Anda bisa menyaksikan bagaimana banyak dari mereka yang mengagumi para pejuang bangsa. Anda bisa cek organisasi kemahasiswaan. Anda akan menemukan nasionalisme sebagai asas pengkaderan organisasi itu. Mereka banyak membaca pemikiran para pejuang bangsa.
Merdeka bagi banyak mahasiswa adalah suatu keadaan warga negara yang mendapatkan keadilan sosial dan kesejahteraan. Jadi, selama 2 hal tersebut belum didapatkan, itu maknanya belum merdeka. Bahkan mereka berpikir bahwa sebenarnya kita masih dijajah, gaya kolonialisasinya saja berbeda.

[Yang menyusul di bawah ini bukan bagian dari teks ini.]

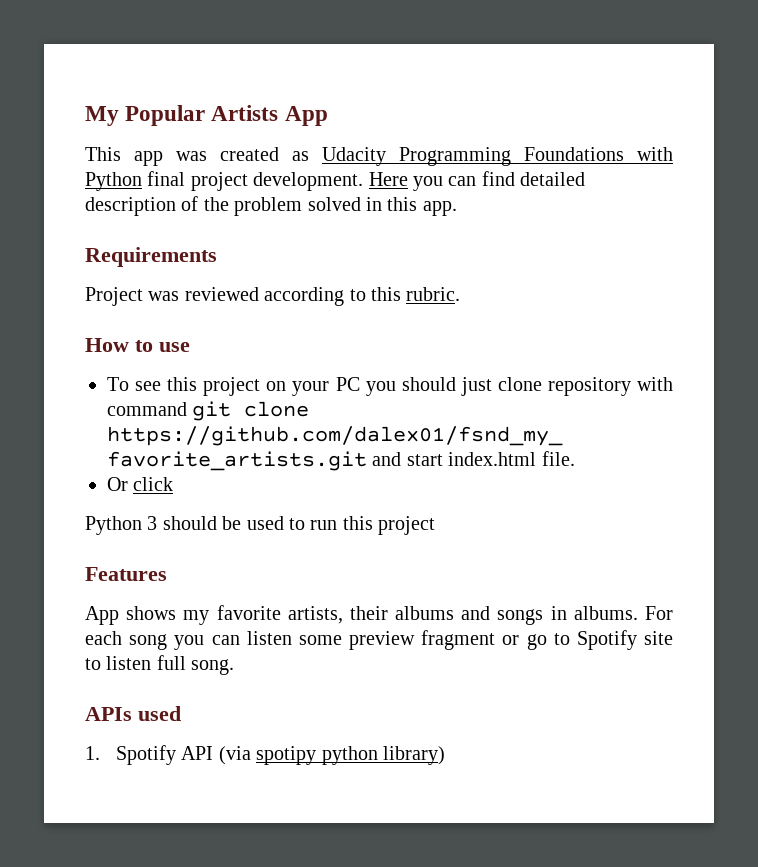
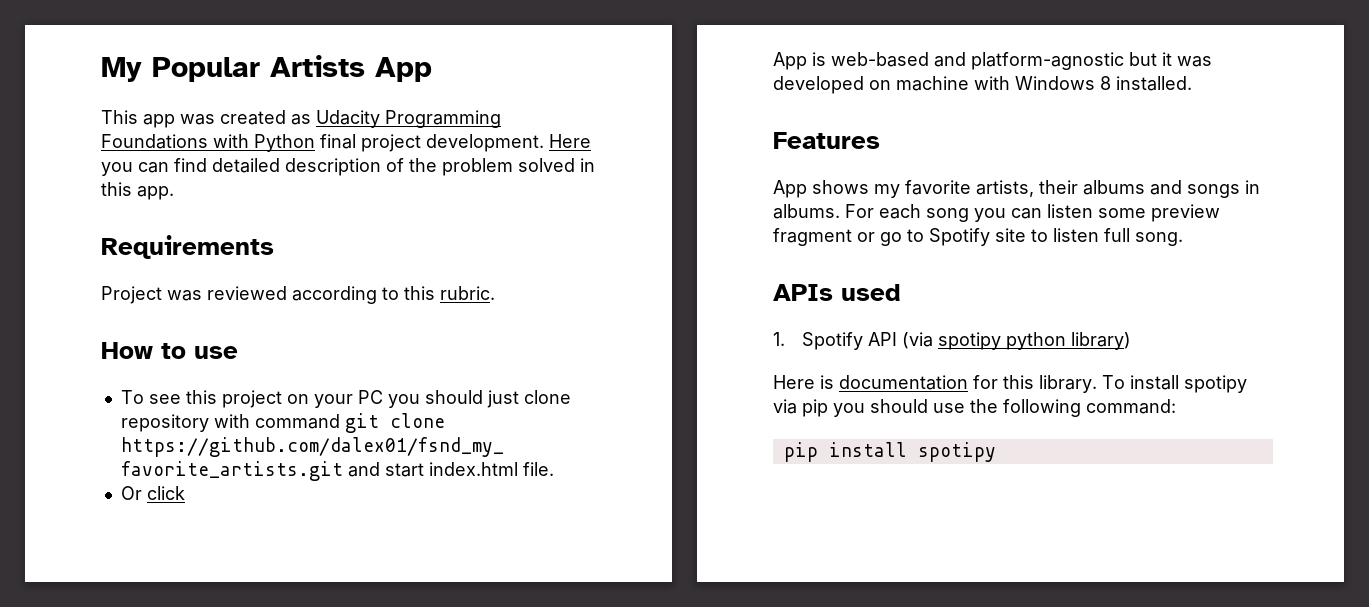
[85,516,436,535] Python 3 should be used to run this project -> [773,52,1212,70] [773,76,1192,94] App is web-based and platform-agnostic but it was developed on machine with Windows 8 installed.
(446, 755) none -> [773,375,1247,393] [773,399,1176,417] [783,442,996,462] // Here is documentation for this library. To install spotipy via pip you should use the following command: // pip install spotipy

Anda bisa konfirmasi bagaimana seorang Karl Marx yang menjelaskan gaya kolonialisasi dari yang paling klasik sampai yang paling kontemporer. Dari perspektif Marx ini, anda kemudian akan menyimpulkan bahwa kita masih terjajah dan belum merdeka. Sehingga merdeka dalam artian bebas dari Belanda dan Jepang tidaklah cukup untuk mendefinisikan kata merdeka. Merdeka itu harus bebas dari bangsa penjajah serta keadilan sosial dan kesejahteraan bagi seluruh rakyat Indonesia. Merdeka bagi mahasiswa sangatlah ideal dan harus utuh.

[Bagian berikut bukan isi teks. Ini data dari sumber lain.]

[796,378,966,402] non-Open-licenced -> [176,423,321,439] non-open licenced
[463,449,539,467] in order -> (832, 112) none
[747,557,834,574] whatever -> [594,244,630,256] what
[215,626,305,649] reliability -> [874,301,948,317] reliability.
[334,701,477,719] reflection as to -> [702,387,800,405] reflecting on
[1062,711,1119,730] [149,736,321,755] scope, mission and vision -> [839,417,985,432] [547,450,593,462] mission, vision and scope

Merdeka seutuhnya inilah yang didambakan oleh mahasiswa. Saya pikir tak hanya mahasiswa, tetapi semua warga negara bangsa ini dari dulu sampai sekarang. Merdeka inilah yang menurut mahasiswa harus diperjuangkan dan tentunya merupakan tugas dari generasi hari ini. Dan inilah hal yang harus ditinggalkan untuk generasi bangsa berikutnya. Kita harus segara mulai, merdeka seutuhnya sudah menjadi sesuatu yang darurat dilakukan dan juga bukan perkara mudah. Kita butuh banyak hal selain waktu. Ada Pendidikan, Ekonomi, Politik, Sosial, Budaya yang perlu diperbaiki dalam mencapai kemerdekaan seutuhnya. Masing-masing kita harus berperan sesuai kapasitas diri dan konsisten.

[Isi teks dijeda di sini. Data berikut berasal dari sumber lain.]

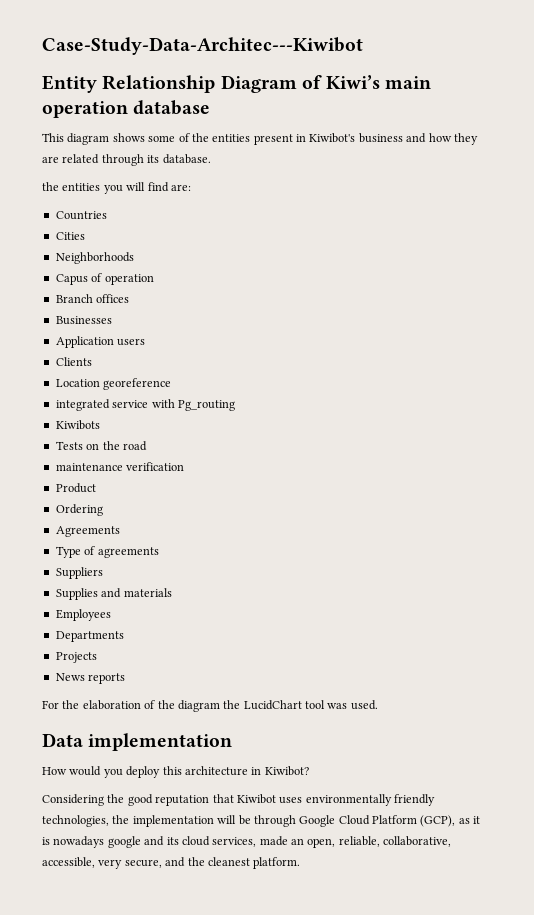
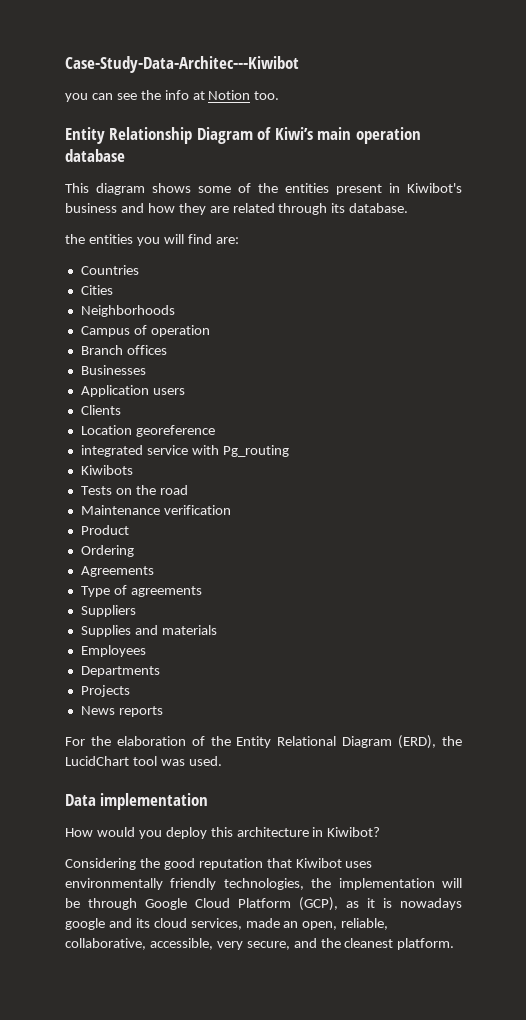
(363, 46) none -> [65,90,280,102] // you can see the info at Notion too.
[55,274,88,285] Capus -> [80,326,130,337] Campus
[55,463,123,471] maintenance -> [80,505,160,515] Maintenance
[177,700,220,712] diagram -> [236,735,437,749] Entity Relational Diagram (ERD),

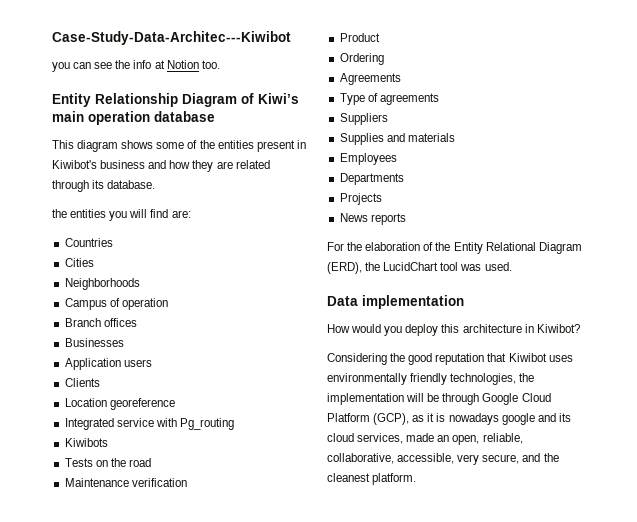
[80,445,143,457] integrated -> [64,418,114,430] Integrated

Hal pertama yang harus dilakukan kita adalah mengetahui sampai mana sudah perbaikan kondisi bangsa ini. Hal ini dibutuhkan untuk memastikan peran yang akan kita lakukan ke depan tidak salah. Melakukan hal yang salah berimplikasi pada kondisi kita yang jalan-jalan di tempat itu saja, bukan malah maju. Yang paling dekat adalah membangun bangsa di tempat masing-masing dari diri sendiri ke keluarga, masyarakat dan desa.
Merdeka tetaplah sesuatu yang harus diperjuangkan. Ia bukan sesuatu yang selesai hanya dengan mengeluh atau meratapi suatu keadaan. Bangsa ini butuh kerja kita semua dalam mencapai cita-citanya. Ia butuh kesabaran, ketulusan, ilmu, evaluasi terus menerus, komitmen, kesadaran, dan seterusnya. Kita harus memastikan bahwa merdeka seutuhnya sedang dalam proses menuju ke sana.
Dirgahayu Republik Indonesia kemudian harus menjadi momentum menilai bangsa ini sudah sampai mana dan menilai diri ini sudah berperan apa tidak. Merdeka seutuhnya tetap mensyaratkan perjuangan kolektif layaknya merdeka tahun 45. Memang ia adalah perkara sulit, namun tak berarti ia tak mungkin. Harapan ini harus hidup di dalam diri kita masing-masing dan harus terus dirawat sampai merdeka seutuhnya. Merdeka!